Reshoring manufacturing to Mexico and the Americas
Experts see reshoring manufacturing to Mexico and the Americas as a means to stabilize and protect industrial value chains.
With the advent of the Trump Administration in the United States and the implementation of its national trade and security policies, the process of the uncoupling and fragmentation of global value chains through the process of reshoring manufacturing to Mexico and the Americas has been accentuated. This is especially true because of trade and technological disputes that exist between the US and China. Over the span of recent decades, China has become the world’s preeminent industrial and value chain hub. This, however, may be in the process of changing.
The phenomenon of reshoring manufacturing to Mexico and the Americas had already begun as a result of the significant wage increases paid to Chinese manufacturing workers in recent years. This trend, however, has been accelerated because of trade tensions that have exacerbated between the United States and China.

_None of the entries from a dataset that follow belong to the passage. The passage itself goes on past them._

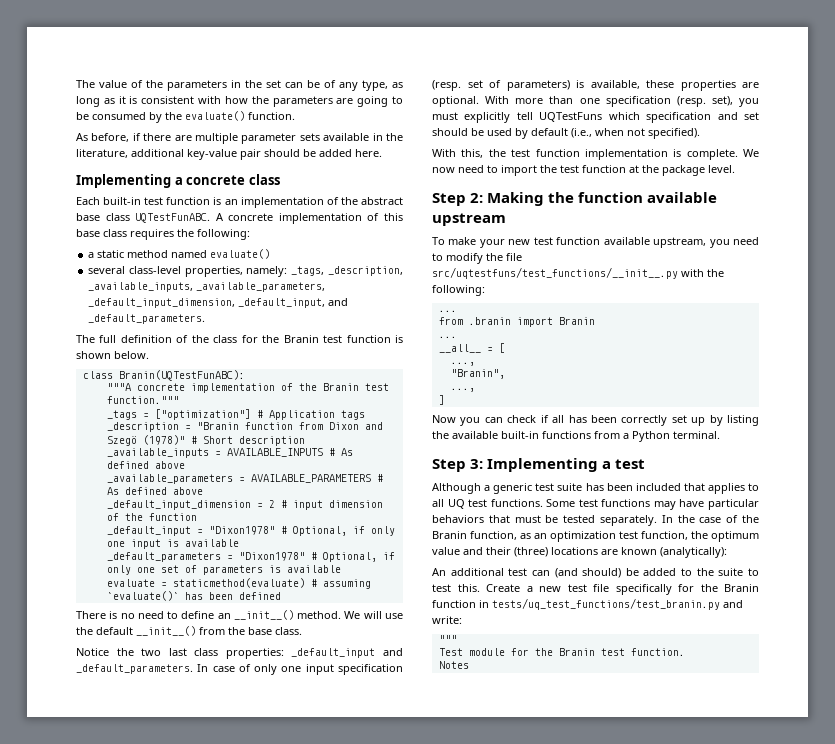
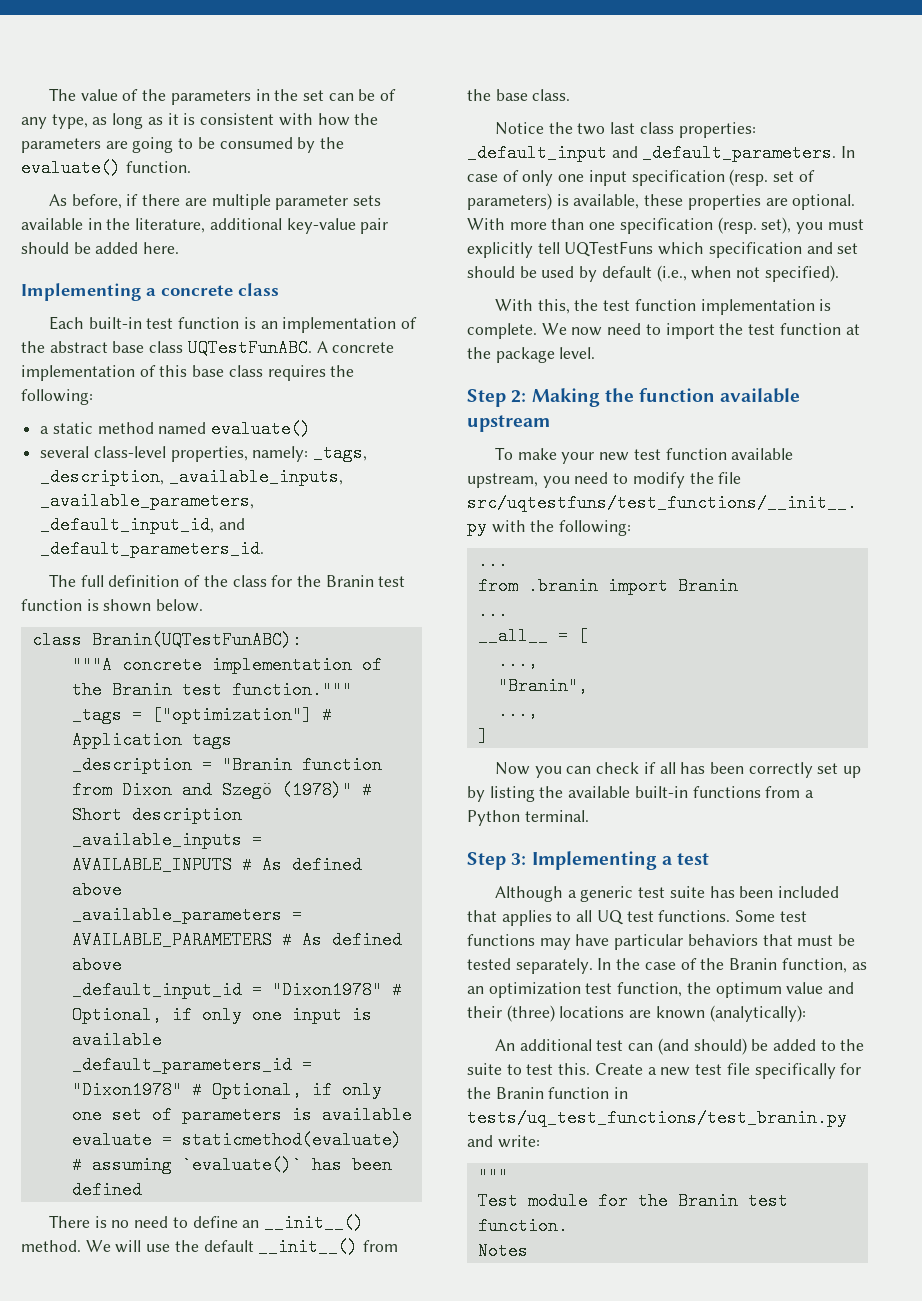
- several class-level properties, namely: _tags, _description, _available_inputs, _available_parameters, _default_input_dimension, _default_input, and _default_parameters.
+ several class-level properties, namely: _tags, _description, _available_inputs, _available_parameters, _default_input_id, and _default_parameters_id.
- _default_input_dimension = 2 # input dimension of the function
- _default_input = "Dixon1978" # Optional, if only one input is available
+ _default_input_id = "Dixon1978" # Optional, if only one input is available
- _default_parameters = "Dixon1978" # Optional, if only one set of parameters is available
+ _default_parameters_id = "Dixon1978" # Optional, if only one set of parameters is available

President Trump’s initiatives such as “America First” and “Buy American,” as well as those promoted by presidential challenger Joe Biden such as “Made in America” and “Build Back Better” ensure that the United States will remain on a path that promotes manufacturing coming back to the US and the Americas for the foreseeable future. Mexico, undoubtedly, will continue to be a beneficiary of this dynamic.
While much of the movement of companies back to the United States and its North American neighbors will involve the return of US companies, it is expected that Chinese firms will increasingly establish their own manufacturing operations in North America. This will be for the purpose of taking advantage of access to the North American market through the use of the provisions contained in the United States-Mexico-Canada Free Trade Agreement (USMCA).

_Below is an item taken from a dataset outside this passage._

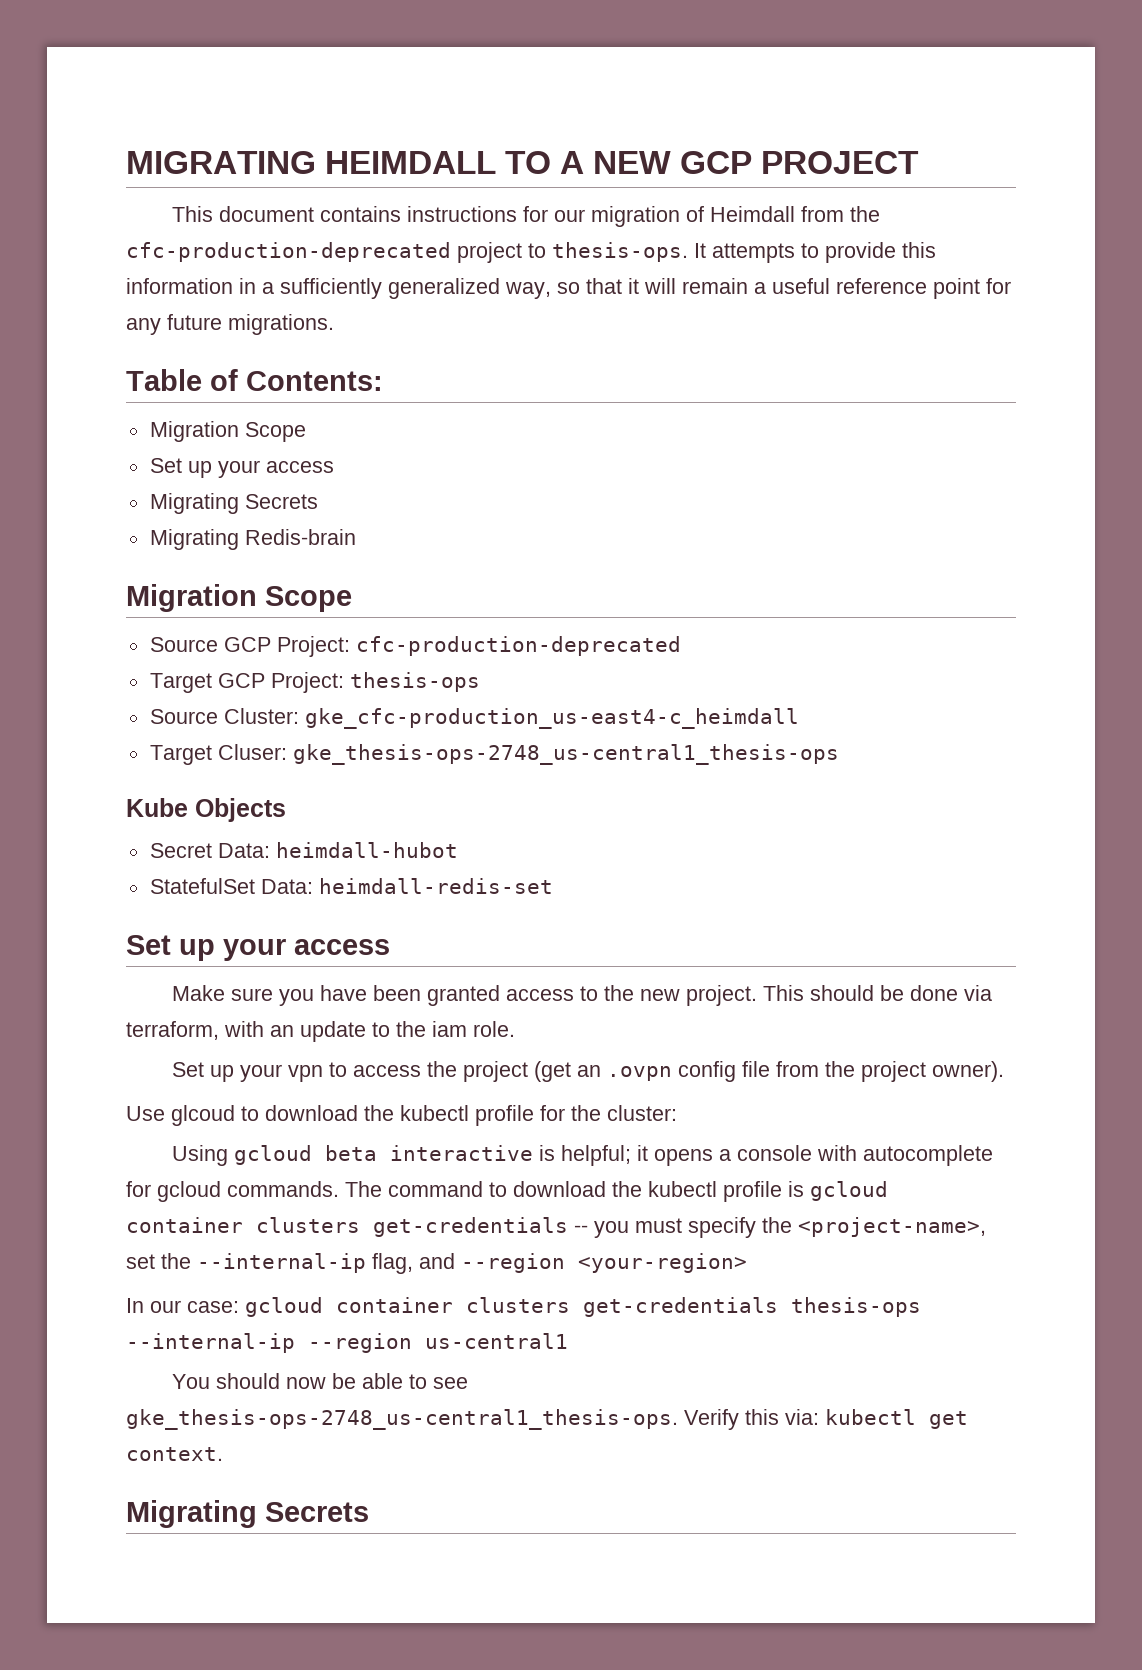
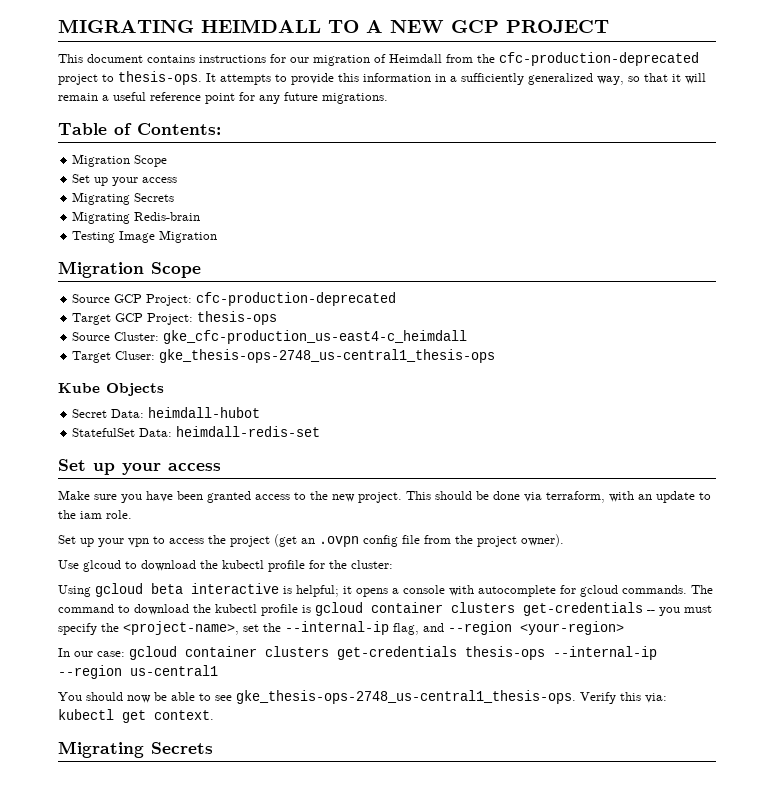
+ Testing Image Migration

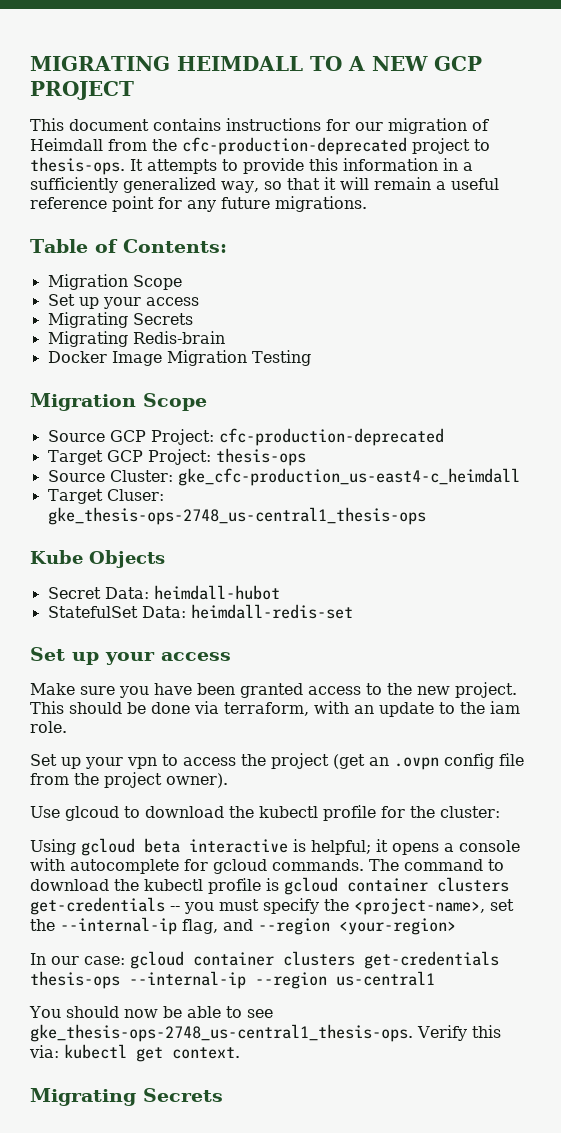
- Testing Image Migration
+ Docker Image Migration Testing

It is anticipated that one of the main beneficiaries of manufacturing’s reshoring to Mexico and the Americas will be the states in the northern part of the Mexican Republic. The border region with the United States will be the main gateway for new investments. Industrial developers will have to prepare for a large wave of capital investment that may begin as soon as 2021. Additionally, in order to maximize the benefit of these conditions, state governments will be best served by creating and strengthening more attractive incentives designed to lure businesses to their entities.

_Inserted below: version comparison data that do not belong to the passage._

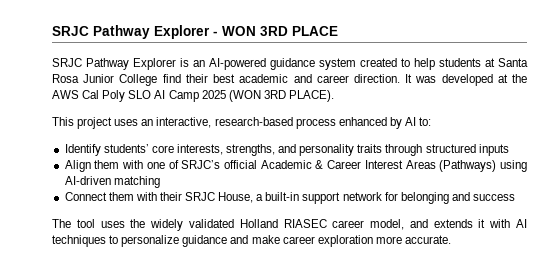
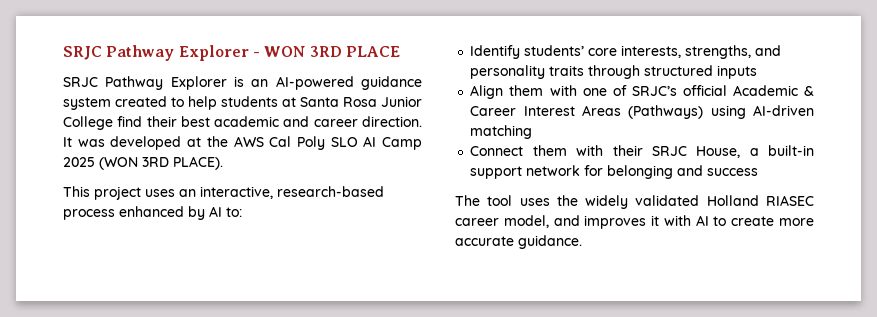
- The tool uses the widely validated Holland RIASEC career model, and extends it with AI techniques to personalize guidance and make career exploration more accurate.
+ The tool uses the widely validated Holland RIASEC career model, and improves it with AI to create more accurate guidance.

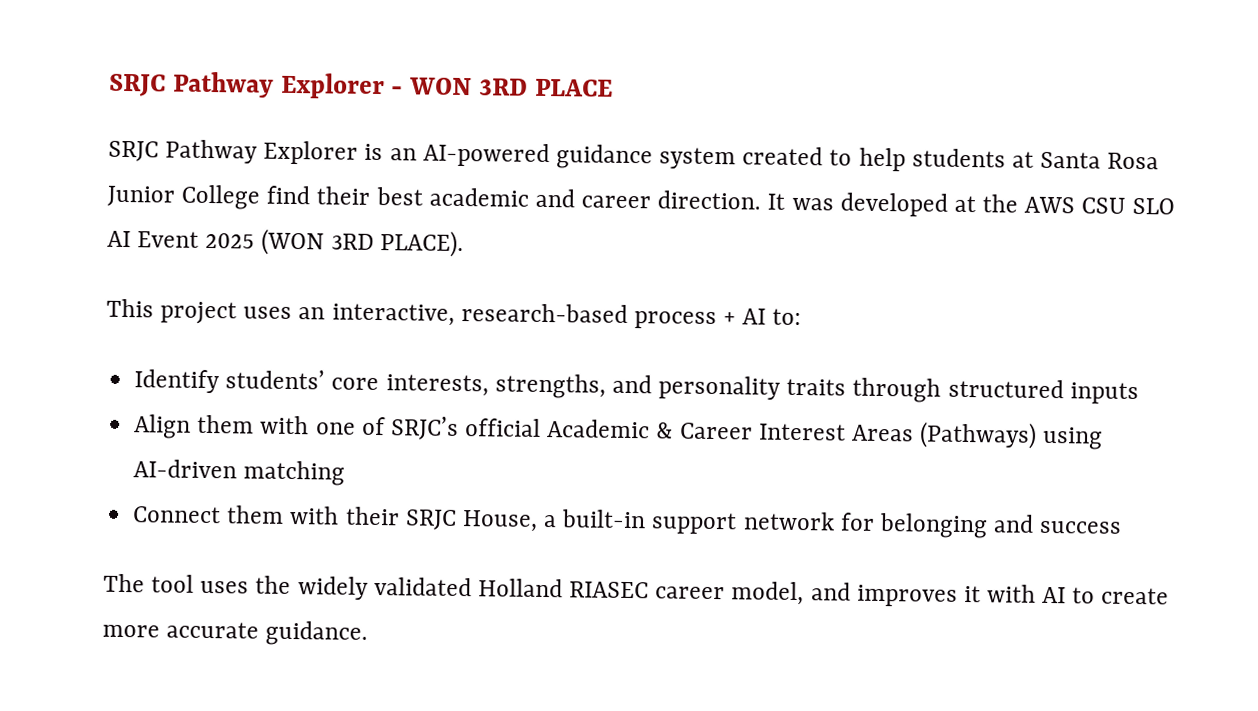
- It was developed at the AWS Cal Poly SLO AI Camp 2025 (WON 3RD PLACE).
+ It was developed at the AWS CSU SLO AI Event 2025 (WON 3RD PLACE).
- This project uses an interactive, research-based process enhanced by AI to:
+ This project uses an interactive, research-based process + AI to:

Samuel Campos, director of Newmark Knight Frank (KNF), one of the world’s leading commercial and industrial real estate advisory firms, and Kenneth Smith, a negotiator of the USMCA, both agree that the world is immersed in a perfect storm that has been created by the US-China trade war, the implementation of the new trade agreement, and the coronavirus pandemic. These three factors have created a completely different environment for the operation of the global industrial sector. This will result in many companies reshoring their operations to Mexico and the Americas.
Nearshoring manufacturing to Mexico is good for North American industry
Both experts have observed that the supply chain from China to North America has been severely disrupted and that trade must diversify to establish new mechanisms that ensure that orders will not be canceled, and that production will not be interrupted. The reshoring of manufacturing to Mexico and the Americas can create the conditions for the prevention of such a crisis in the future.
Companies that are looking for new sources of supply in the current challenging environment are seeing Mexico as the natural substitute for supply chains that had been originating in Asia in recent years. Decisionmakers have realized that producing in Mexico, in addition to offering more reasonable costs, a more accommodating labor environment, and less utilization of working capital involves 75% less time for their goods in transit. For his part, Kenneth Smith noted that it is important that reshoring manufacturing to Mexico and to the Americas continue so that regional production chains become increasingly more secure for the USMCA trading bloc as a whole. The governments of both the United States and Canada must recognize that investment in manufacturing in Mexico is not an investment in offshoring but is nearshoring that will help to strengthen the competitiveness of the North American region.